No cuestiono la calidad de la orquesta de Leipzig, que la tiene, aunque su adecuación sonora a
la visión de Mahler de Chailly sea todavía un trabajo en proceso. Por contra, lo que ha ganado
con el tiempo la interpretación de esta sinfonía en manos de Chailly es naturalidad. La audición
completa de la sinfonía se pasa en un suspiro debido, sin duda, a la gran capacidad del director
italiano para hilar los innumerables retales musicales de esta sinfonía por medio de una
concepción más flexible y madura del tempo. Pero, no nos engañemos. Chailly no es un
director germano y su flexibilidad puede ser muy estricta, al ser heredero de la escuela
directorial operística italiana. Ello le lleva a dirigir esta música compás a compás y no mirar en
perspectiva, ni tampoco hacia arriba o hacia abajo. No es una mala forma de hacer Mahler
cuando el discurso musical evita la linealidad y la carencia de relieve.
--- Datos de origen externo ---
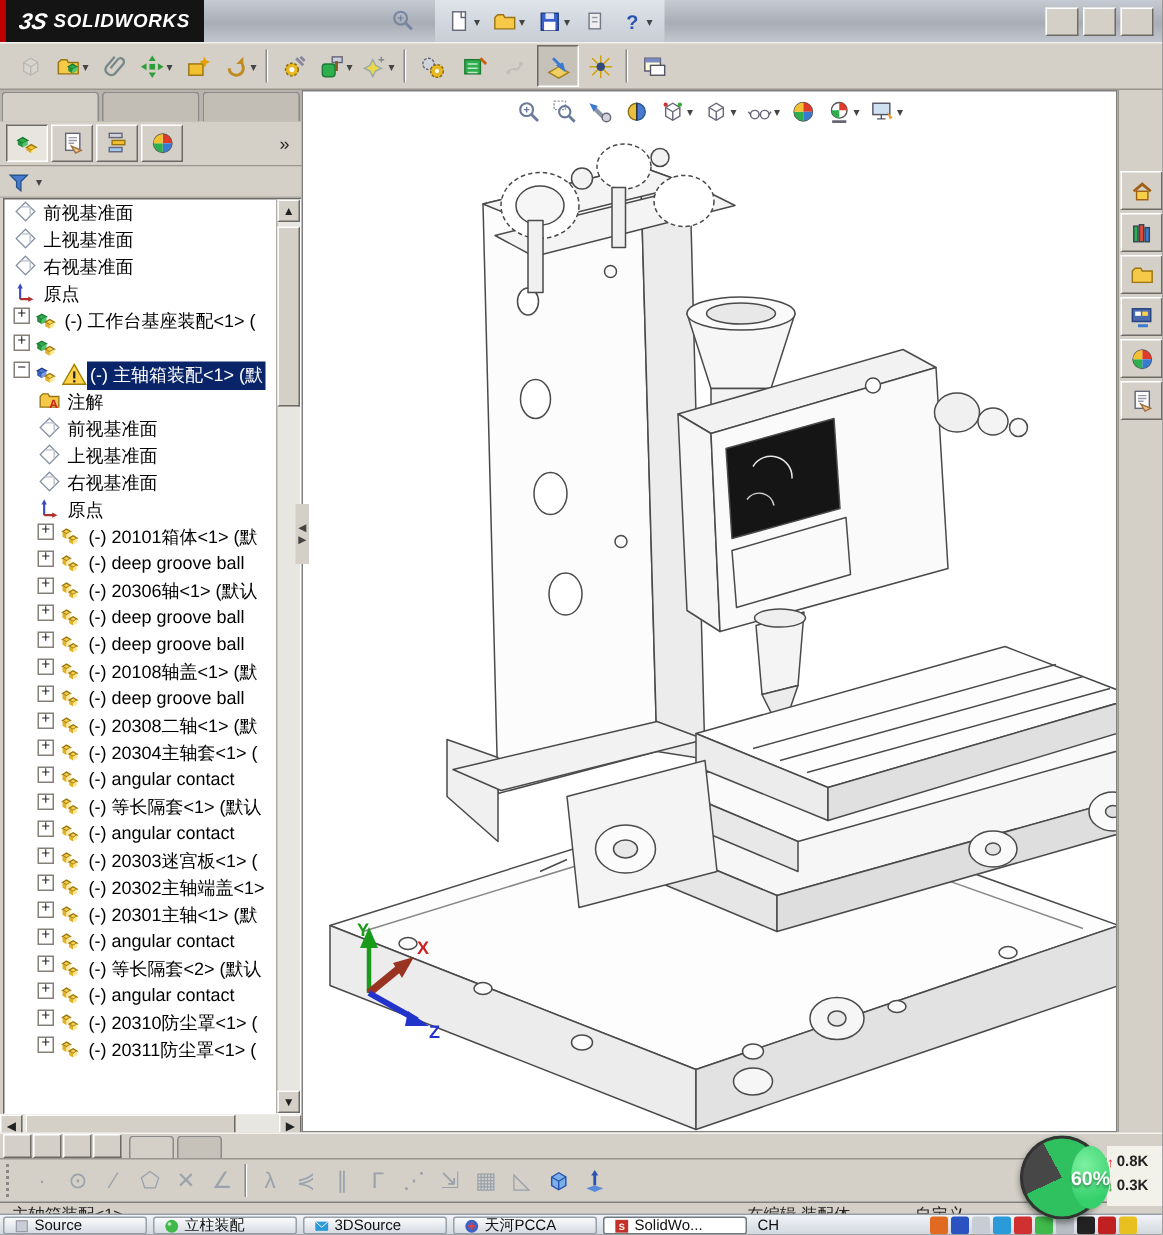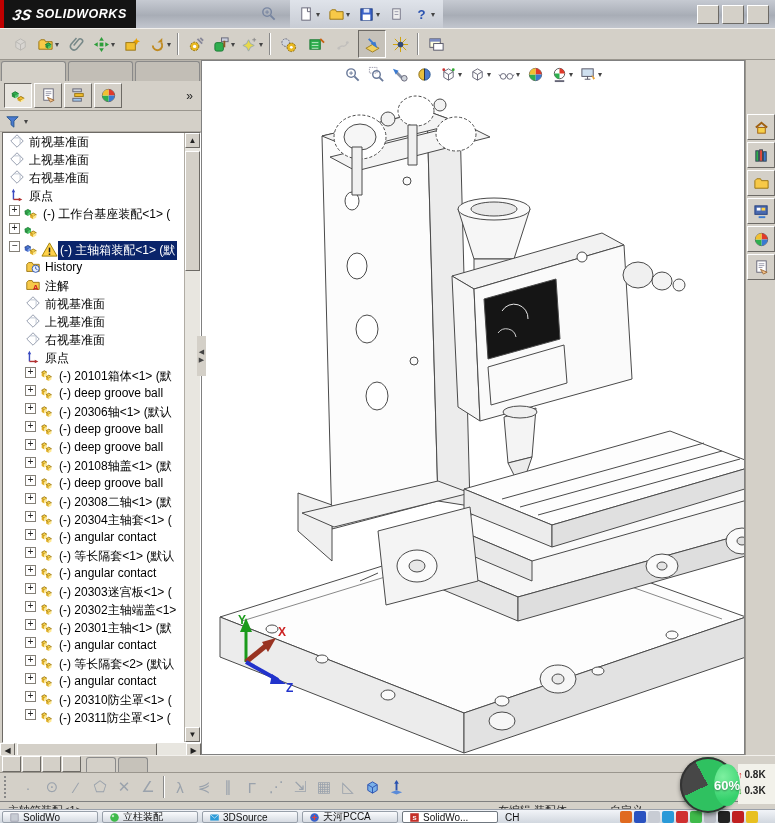"History" div.trow { html: <div> <span></span> <span> <svg> <path></path> <circle></circle> <path></path> </svg> </span> <span>History</span> </div> -> none }
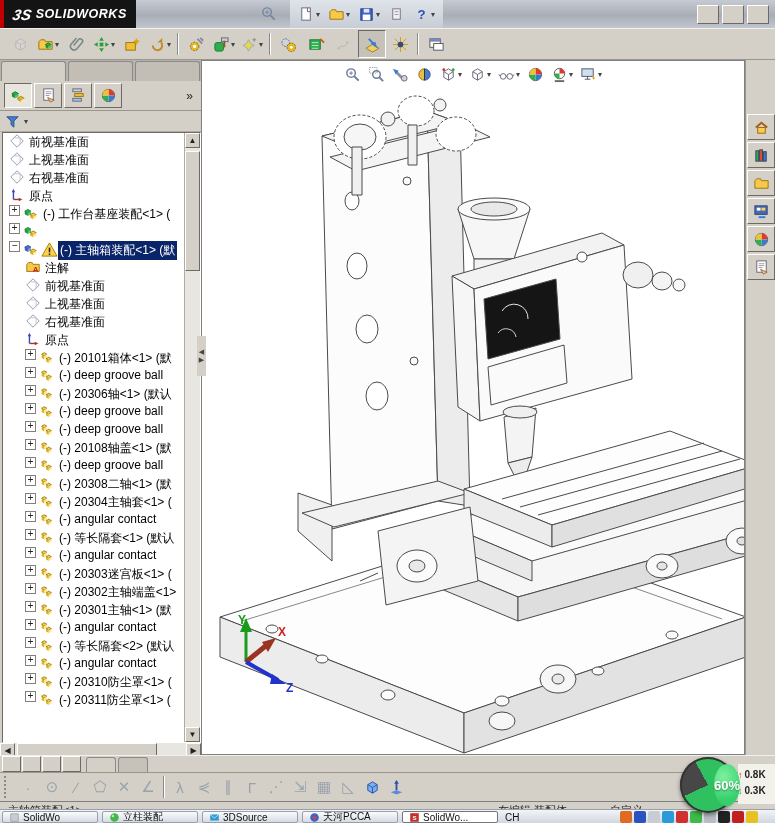"SolidWo" span { text: SolidWo -> Source }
A Chailly y su orquesta
todo les salió bien, a pesar de que salimos casi como entramos, es decir, no hubo tanta
variedad y contrastes como requiere una obra en la que Mahler juega a vender su alma al diablo
a ritmo de vals.
No obstante, Chailly tiene a su favor la vitalidad que le permite volver a empezar con otra
orquesta a sus cincuenta y tres años. Esa valentía de buscar algo nuevo, de no conformarse y
de luchar contra la rutina que cultivan otros directores es algo a tener en cuenta. Sin duda, su
Mahler con la Gewandhaus requiere un poco más de tiempo, pero estoy seguro de que será tan
interesante y revelador como el que ha hecho estos últimos años en Amsterdam.